Whether it’s due to travel, logistics, or production operations, every organization generates carbon emissions. A digital carbon management program tracks and measures these emissions, as well as efforts to mitigate them, and presents the metrics in an intuitive dashboard.
Digital carbon management provides an overview of the processes generating greenhouse gases (GHG). Businesses can then identify and improve problem processes, and take the first step towards net-zero emissions and true sustainability.
What is it?
To tackle any problem, you first need to accurately identify where that problem is, and how significant it is. Digital carbon management tools help businesses solve sustainability challenges by clearly showing how their operations are contributing to global greenhouse gas (GHG) emissions.
The tools bring together data on direct emissions from logistics and manufacturing, emissions from purchased energy, data center operations and indirect emissions from activities such as employee commutes, generating a complete view of a company’s environmental impact.
Equipped with practical visibility of its carbon footprint, a business can use decision science to identify, pick and execute actions to improve financial outcomes, drive emissions down, and improve the sustainability of its operations. Plus, having all of that data to hand makes it far easier to comply with environmental regulations.
What’s in for you?
Accurately measuring and understanding your carbon footprint is a crucial first step to reducing GHG emissions, and building sustainable, environmentally-friendly processes. With the right digital carbon management solution, there’s no guesswork, and every metric is centralized into an intuitive dashboard, so it’s easy to see where emissions are highest.

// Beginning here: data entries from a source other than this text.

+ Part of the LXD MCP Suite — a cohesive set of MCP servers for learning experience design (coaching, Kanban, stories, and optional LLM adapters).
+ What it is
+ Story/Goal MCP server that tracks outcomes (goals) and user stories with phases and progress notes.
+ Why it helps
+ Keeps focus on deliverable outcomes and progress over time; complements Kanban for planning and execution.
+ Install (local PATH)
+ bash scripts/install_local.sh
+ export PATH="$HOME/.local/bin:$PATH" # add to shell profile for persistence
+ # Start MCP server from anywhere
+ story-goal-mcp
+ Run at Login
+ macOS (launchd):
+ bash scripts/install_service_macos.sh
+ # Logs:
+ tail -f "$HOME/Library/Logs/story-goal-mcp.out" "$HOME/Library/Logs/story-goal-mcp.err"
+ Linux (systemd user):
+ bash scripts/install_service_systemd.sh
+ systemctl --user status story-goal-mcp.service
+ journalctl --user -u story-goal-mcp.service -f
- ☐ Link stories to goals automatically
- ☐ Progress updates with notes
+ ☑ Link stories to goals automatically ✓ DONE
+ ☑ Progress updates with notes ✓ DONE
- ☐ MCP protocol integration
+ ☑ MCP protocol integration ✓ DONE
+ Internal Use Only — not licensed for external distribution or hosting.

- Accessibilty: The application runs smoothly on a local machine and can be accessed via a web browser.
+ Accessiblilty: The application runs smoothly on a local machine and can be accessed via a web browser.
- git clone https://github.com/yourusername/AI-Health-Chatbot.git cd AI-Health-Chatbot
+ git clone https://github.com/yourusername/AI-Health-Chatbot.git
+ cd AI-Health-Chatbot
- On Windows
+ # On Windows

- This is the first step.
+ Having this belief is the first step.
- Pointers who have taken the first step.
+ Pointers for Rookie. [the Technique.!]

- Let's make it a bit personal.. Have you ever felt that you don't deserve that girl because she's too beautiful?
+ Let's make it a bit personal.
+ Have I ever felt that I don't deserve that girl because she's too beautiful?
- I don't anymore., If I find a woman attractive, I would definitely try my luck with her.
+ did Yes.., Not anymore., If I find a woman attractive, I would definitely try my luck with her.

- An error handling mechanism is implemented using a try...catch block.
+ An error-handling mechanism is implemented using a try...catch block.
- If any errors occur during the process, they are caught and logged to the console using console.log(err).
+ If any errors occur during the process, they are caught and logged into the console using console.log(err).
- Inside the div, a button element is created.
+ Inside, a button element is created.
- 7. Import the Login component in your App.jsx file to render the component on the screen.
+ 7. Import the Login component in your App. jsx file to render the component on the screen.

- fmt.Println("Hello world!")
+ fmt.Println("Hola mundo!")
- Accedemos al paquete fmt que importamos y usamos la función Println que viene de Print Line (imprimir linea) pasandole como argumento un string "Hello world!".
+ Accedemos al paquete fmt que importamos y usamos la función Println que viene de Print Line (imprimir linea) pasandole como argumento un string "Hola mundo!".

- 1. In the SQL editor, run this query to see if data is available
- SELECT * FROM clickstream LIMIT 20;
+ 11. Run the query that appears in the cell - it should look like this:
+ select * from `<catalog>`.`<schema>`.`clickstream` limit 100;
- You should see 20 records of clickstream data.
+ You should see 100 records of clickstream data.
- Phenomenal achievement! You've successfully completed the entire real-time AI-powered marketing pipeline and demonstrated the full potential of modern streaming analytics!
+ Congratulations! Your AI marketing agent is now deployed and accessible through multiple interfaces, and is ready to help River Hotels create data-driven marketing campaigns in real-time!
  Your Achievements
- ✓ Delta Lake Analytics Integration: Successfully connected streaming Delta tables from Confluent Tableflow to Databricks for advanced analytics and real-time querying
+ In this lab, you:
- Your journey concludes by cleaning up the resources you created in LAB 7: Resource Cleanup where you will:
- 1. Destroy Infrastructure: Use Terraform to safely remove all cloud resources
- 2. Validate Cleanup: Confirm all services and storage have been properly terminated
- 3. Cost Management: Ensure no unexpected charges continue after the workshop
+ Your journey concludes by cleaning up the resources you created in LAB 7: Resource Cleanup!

The largest impact will come from identifying financial trade-offs and opportunities in reducing carbon emissions. Excess carbon output is also a byproduct of inefficient operations, process and equipment; the most efficient process is unlikely to produce excess carbon.
A carbon management system can also help you comply with carbon recording legislation. In over 40 countries across Europe, North America, Asia, and Australia, GHG reporting is already mandatory, and that number will only grow as we begin to see the effects of climate change.
Tracking and minimizing your emissions will also make your organization more attractive to investors by showcasing your commitment to tackling climate change issues.
What are the trade offs?
The accuracy of a digital carbon management program depends on the quality of the data that’s put in. Any uncertainty, gaps, or poor-quality data can lead to an inaccurate assessment of emissions, costs, and mitigation potential. Plus, any GHG reduction policy based on inaccurate insights will likely be ineffective.
It’s also difficult to measure every source of emissions, especially the indirect ones. Organizations need to capture bottom-up information from every aspect of their operations, including cross-division or intra-company collaboration. It’s an important undertaking, even for medium-sized enterprises.